Tak gampang melaksanakan tugas sebagai guru, apalagi menjadi pendidik bagi siswa berkebutuhan khusus. Selaian kemampuan berinteraksi, juga membutuhkan kesabaran ekstra. Namun, beban pekerjaan itu sudah dilakoni, M Sukri (54), guru Sekolah Luar Biasa (SLB) Kota Bima, sejak puluhan tahun lalu. Seperti apa? 
 
 

Tak ada yang special dengan pemandangan Sekolah Luar Biasa (SLB) Kota Bima, jalan Datuk Dibanta, Kelurahan Jatiwangi, Senin (29/9) lalu sekira pukul 10.00 Wita. Dari luar halaman tampak lengang. Kondisi yang tidak berbeda juga terlihat di dalam. Memasuki lingkungan sekolah anak berkebutuhan khusus itu memang bagaikan memasuki dunia gelap anak-anak. Betapa tidak, di tempat tersebut nyaris tidak ada teriakan riang anak-anak, bahkan senyum anak pun sangat sulit ditemui.  

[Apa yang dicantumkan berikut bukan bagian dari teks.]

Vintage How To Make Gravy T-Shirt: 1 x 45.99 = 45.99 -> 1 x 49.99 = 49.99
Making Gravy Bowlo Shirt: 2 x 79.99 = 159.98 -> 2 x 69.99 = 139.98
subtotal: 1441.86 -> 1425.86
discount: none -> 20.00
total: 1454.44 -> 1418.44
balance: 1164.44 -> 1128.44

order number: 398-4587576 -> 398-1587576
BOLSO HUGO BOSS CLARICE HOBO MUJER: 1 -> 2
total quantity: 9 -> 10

Masuk ke SLB Kota Bima, jangan membayangkan, seperti memasuki sekolah umum atau kejuruan lain, meski terbilang masih pagi, sekitar pukul 10.00 Wita, nyaris tidak ada lagi siswa yang bertahan atau mengikuti Kegiatan Belajar Mengajar (KBM). “Kalau siswa di sini, pulangnya cepat, paling telat jam 10 pagi, berbeda dengan sekolah lain karena siswa di sini berbeda dengan sekolah umum lainnya,” jelas, M Sukri, Pembina Tuna Netra (Kelas A), beberapa saat setelah melihat kondisi sekolah itu.

Sudah 25 Tahun, M Sukri mengabdi di SLB Kota Bima. Soal duka jangan ditanya lagi, Namun  yang terpenting bagi pria  asal Bantul Jogjakarta ini, bisa mengubah keterbelakangan mental anak-anak berkebutuhan khusus yang belajar di sekolah itu. “Kalau ingat-ingat duka sebenarnya  banyak, tapi yang terpenting bagi kami adalah bisa mendidik dan membuat siswa  sukses bisa memiliki masa depan yang cerah,” katanya.

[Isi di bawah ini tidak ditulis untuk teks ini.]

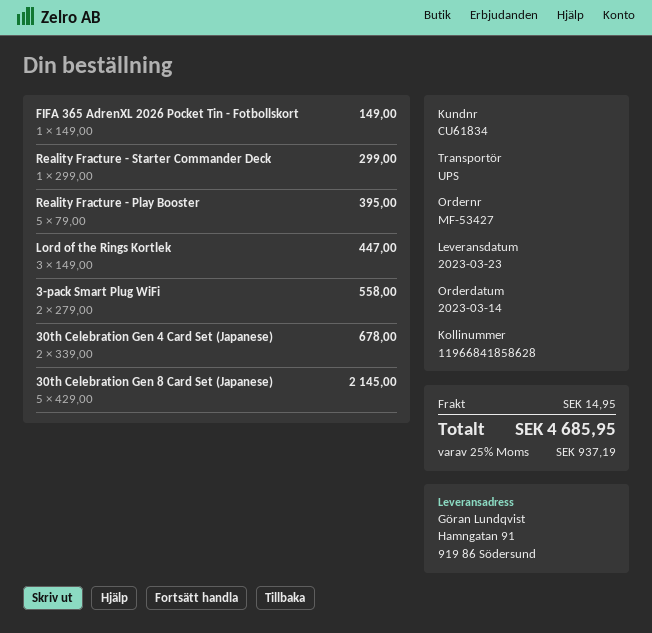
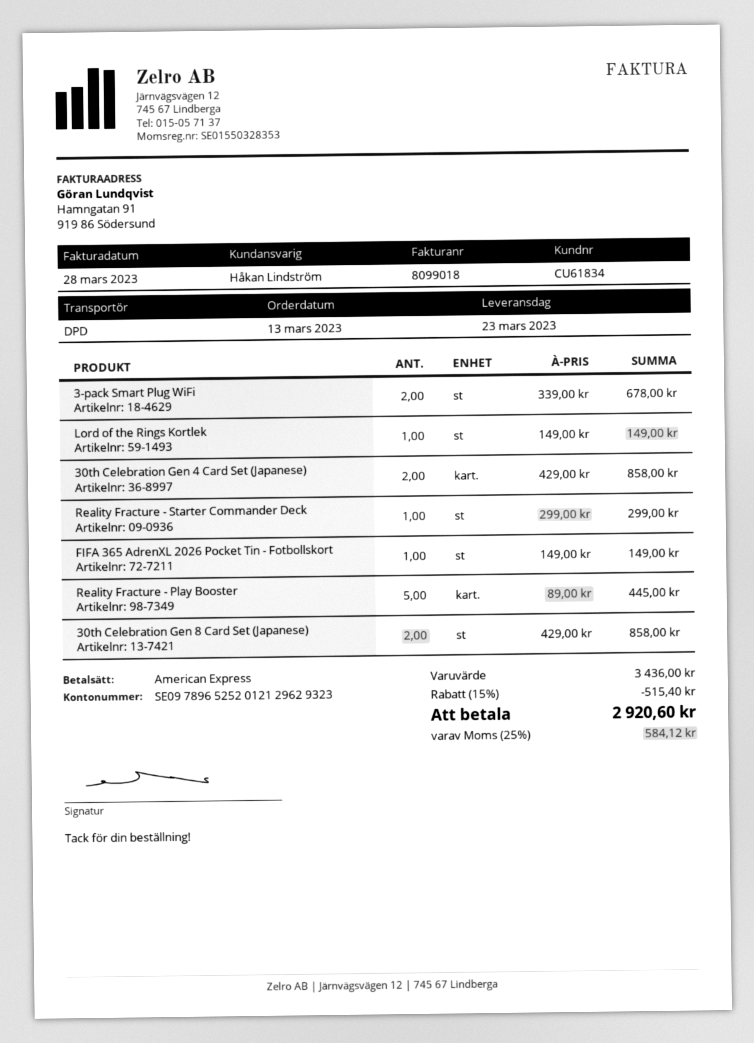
order date: 2023-03-14 -> 2023-03-13
shipping method: UPS -> DPD
Reality Fracture - Play Booster: 5 x 79.00 = 395.00 -> 5 x 89.00 = 445.00
Lord of the Rings Kortlek: 3 x 149.00 = 447.00 -> 1 x 149.00 = 149.00
3-pack Smart Plug WiFi: 2 x 279.00 = 558.00 -> 2 x 339.00 = 678.00
30th Celebration Gen 4 Card Set (Japanese): 2 x 339.00 = 678.00 -> 2 x 429.00 = 858.00
30th Celebration Gen 8 Card Set (Japanese): 5 x 429.00 = 2145.00 -> 2 x 429.00 = 858.00
discount: none -> 15% = 515.40
shipping: 14.95 -> none
tax: 25% = 937.19 -> 25% = 584.12
total: 4685.95 -> 2920.60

Hingga Tahun 2010, sedikitnya ada 65 anak berkebutuhan khusus yang ditampung di sekolah tersebut, dibagi  empat kelas, masing-masing, sesuai kondisi fisiknya, kelas A misalnya, khusus untuk tuna netra, Kelas B,  khusus untuk penyandang tuna wicara,  tuna grahita  tuna rungu, down syndrome (autis).   

Rata-rata siswa yang dibina merupakan anak dari kelompok masyarakat berekonomi menengah ke bawah. Mata pelajaran yang diajarkan, tidak berbeda dengan sekolah lain. Siswa berkebutuhan khusus juga diajarkan mata pelajaran umum, seperti Bahasa Indonesia, Matematika, IPA dan IPS. “Perbedaannya mungkin, hanya jumlah jam pelajarannya saja, karena harus disesuaikan dengan kemampuan dan kondisi siswa di sini. Setelah tamat, ada beberapa siswa yang lanjut ke sekolah umum,” katanya.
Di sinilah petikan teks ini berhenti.